En Angola, l’autre ami de président Dos Santos s’abstient de se présenter en 2017. Autant d’événements-leçons qui ont fait la Une cette semaine. Et devraient donner des lunettes ou des loupes au chef d’Etat Alpha Condé accusé à tort ou à raison de se préparer à conquérir un 3ème mandat. Au centre des suspicions, les récentes affirmations du directeur général de la police nationale, le désormais très controversé Bangaly Kourouma, faites à Nzérékoré la capitale de la région du Sud. Un coin de la Guinée d’où est parti le slogan « Dadis ou la mort » en 2009.
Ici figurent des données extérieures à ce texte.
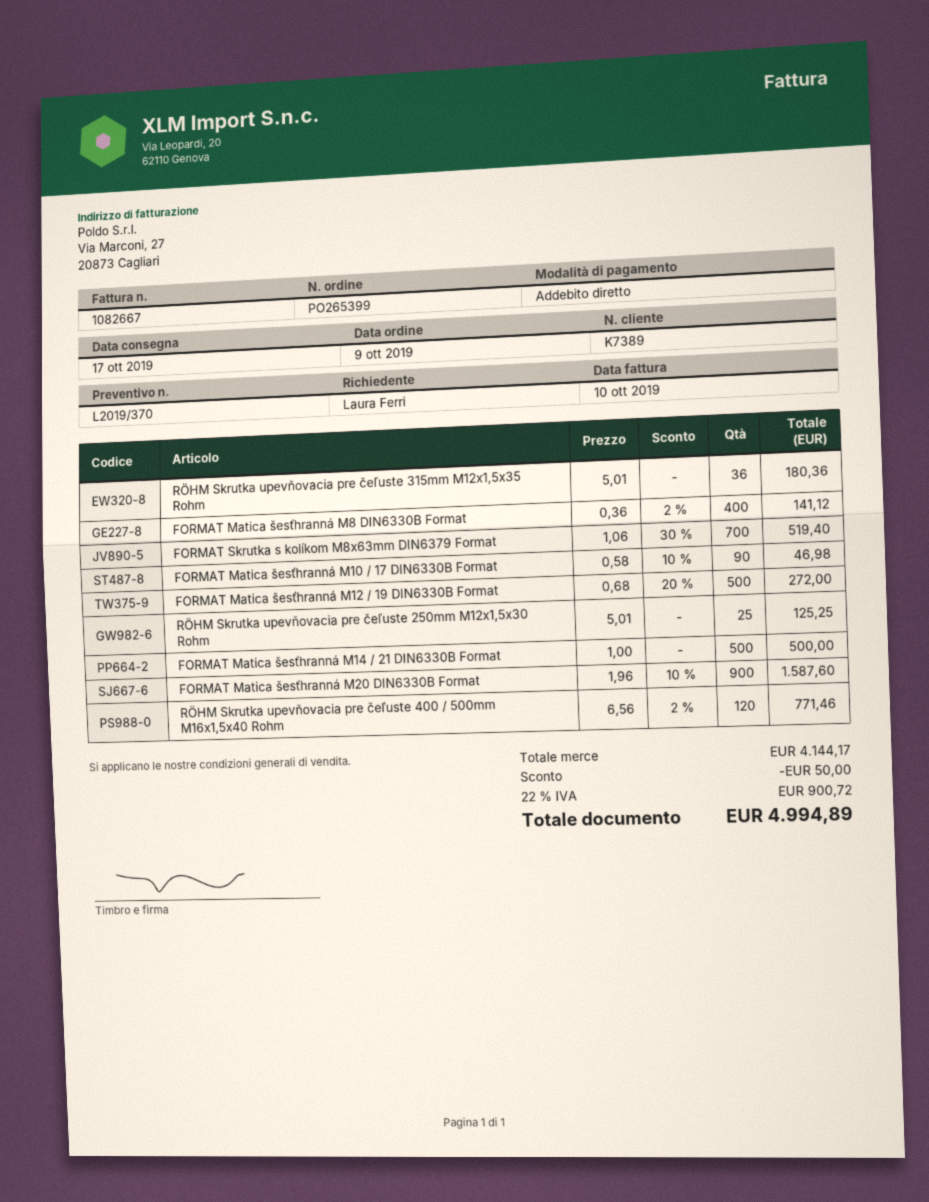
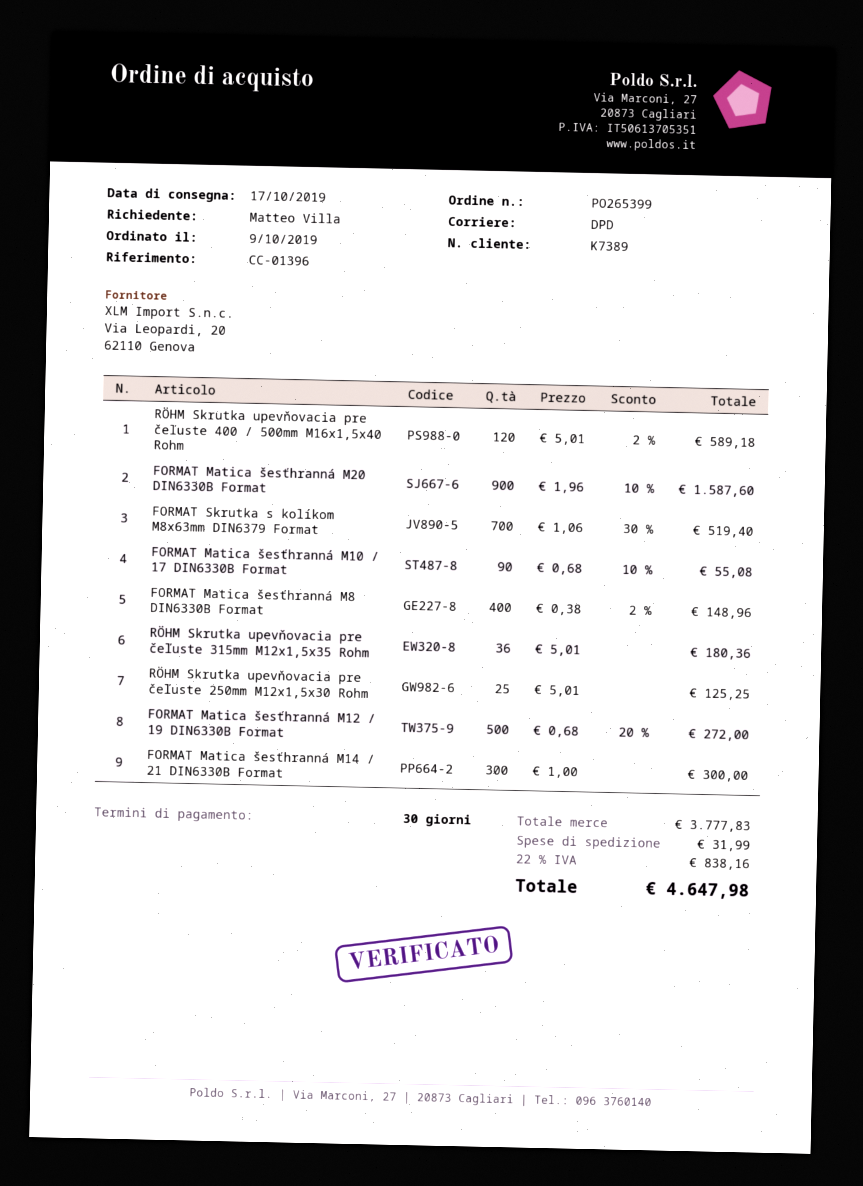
ordered by: Laura Ferri -> Matteo Villa
FORMAT Matica šesťhranná M8 DIN6330B Format: 400 x 0.36 - 2% = 141.12 -> 400 x 0.38 - 2% = 148.96
FORMAT Matica šesťhranná M10 / 17 DIN6330B Format: 90 x 0.58 - 10% = 46.98 -> 90 x 0.68 - 10% = 55.08
FORMAT Matica šesťhranná M14 / 21 DIN6330B Format: 500 x 1.00 = 500.00 -> 300 x 1.00 = 300.00
RÖHM Skrutka upevňovacia pre čeľuste 400 / 500mm M16x1,5x40 Rohm: 120 x 6.56 - 2% = 771.46 -> 120 x 5.01 - 2% = 589.18
subtotal: 4144.17 -> 3777.83
discount: 50.00 -> none
shipping: none -> 31.99
tax: 22% = 900.72 -> 22% = 838.16
total: 4994.89 -> 4647.98

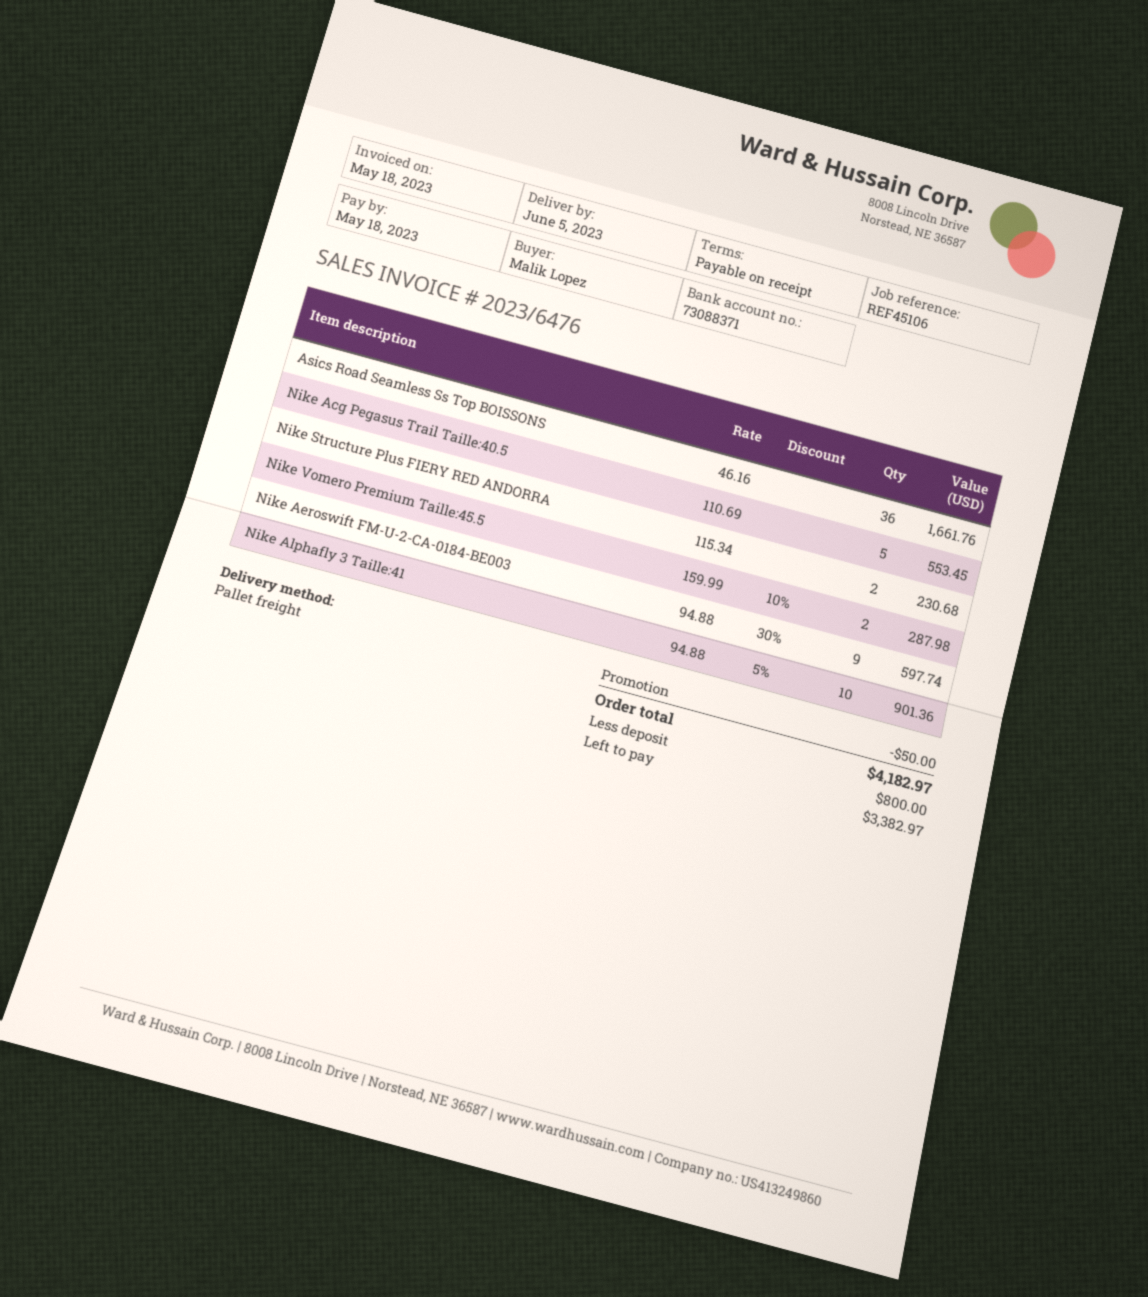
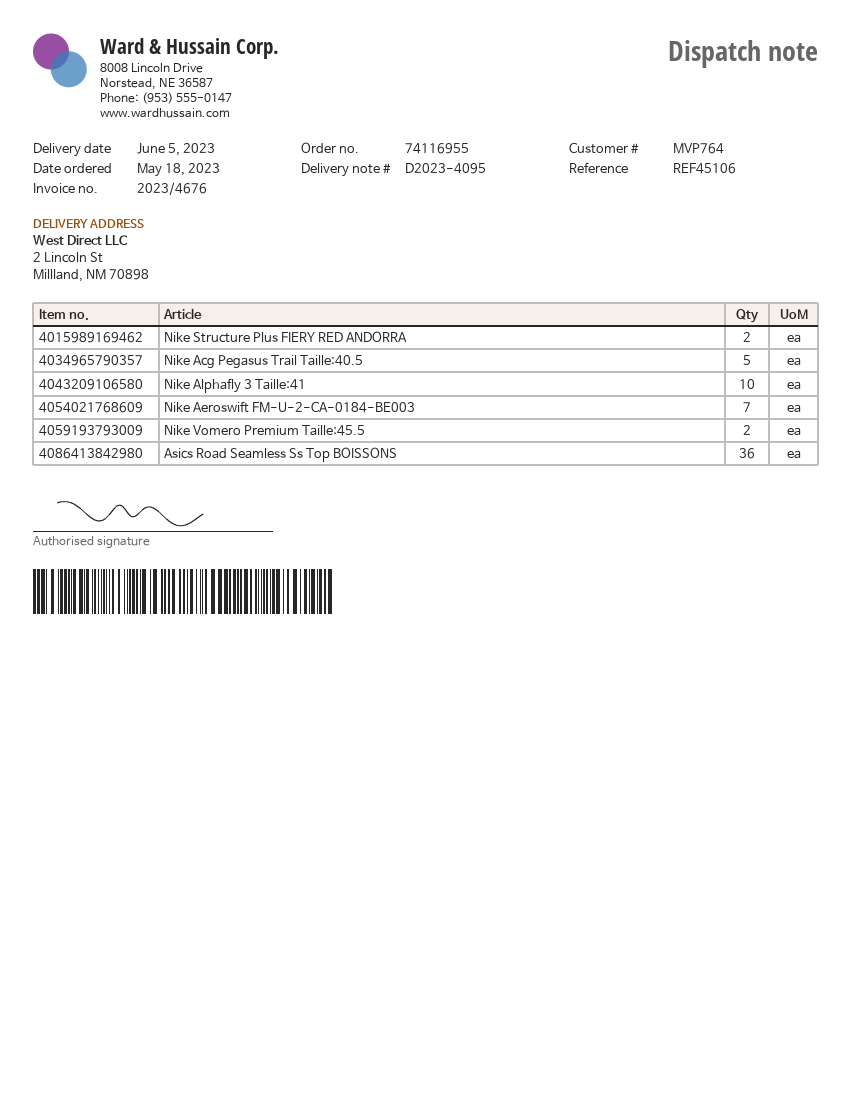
invoice number: 2023/6476 -> 2023/4676
Nike Aeroswift FM-U-2-CA-0184-BE003: 9 -> 7

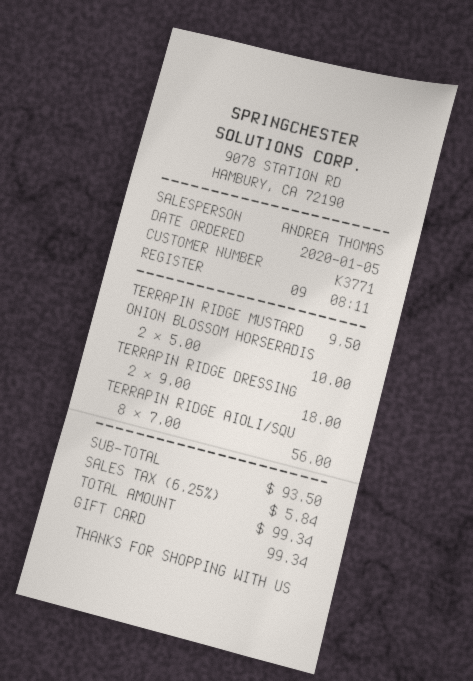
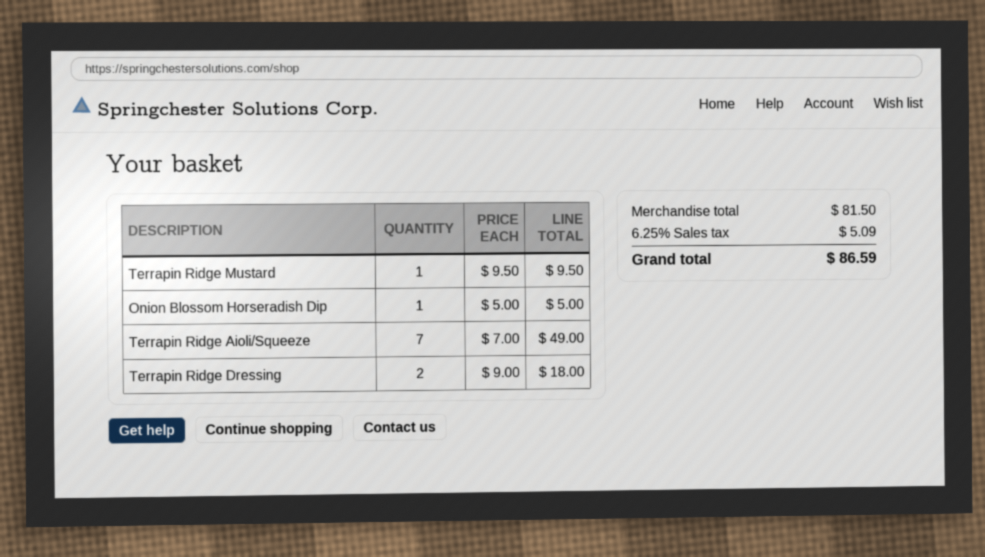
ONION BLOSSOM HORSERADIS: 2 x 5.00 = 10.00 -> 1 x 5.00 = 5.00
TERRAPIN RIDGE AIOLI/SQU: 8 x 7.00 = 56.00 -> 7 x 7.00 = 49.00
subtotal: 93.50 -> 81.50
tax: 6.25% = 5.84 -> 6.25% = 5.09
total: 99.34 -> 86.59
Selon les dires du flic Kourouma, la Guinée qui n’a jamais connu d’ancien président vivant sur son sol depuis son indépendance en 1958, ne peut en connaitre un nommé Alpha Condé. Le policier Kourouma a parlé à sa façon à lui et dans un ton tout à fait particulier devant un public attentif mais pas naïf. Evidemment, avant le policier, d’autres thuriféraires ont passé le temps à dire qu’Alpha Condé est tellement méritant qu’il lui faut un troisième mandat pour réaliser ses projets et programmes. Ceux-là sont tapis dans l’ombre du bureau exécutif du parti au pouvoir avec un représentant bien connu du public, en la personne de l’ancien ministre Alpha
Ibrahima Keira. Néanmoins, au sommet de l’Etat, lors de son investiture pour un second mandat, le président de la Cour constitutionnelle Kéléfa Sall avait conseillé de ne point prêter oreille aux « sirènes révisionnistes ». Alpha Condé va-t-il écouter les tenants de toutes ces tendances et savoir raison garder ? Attendons de voir.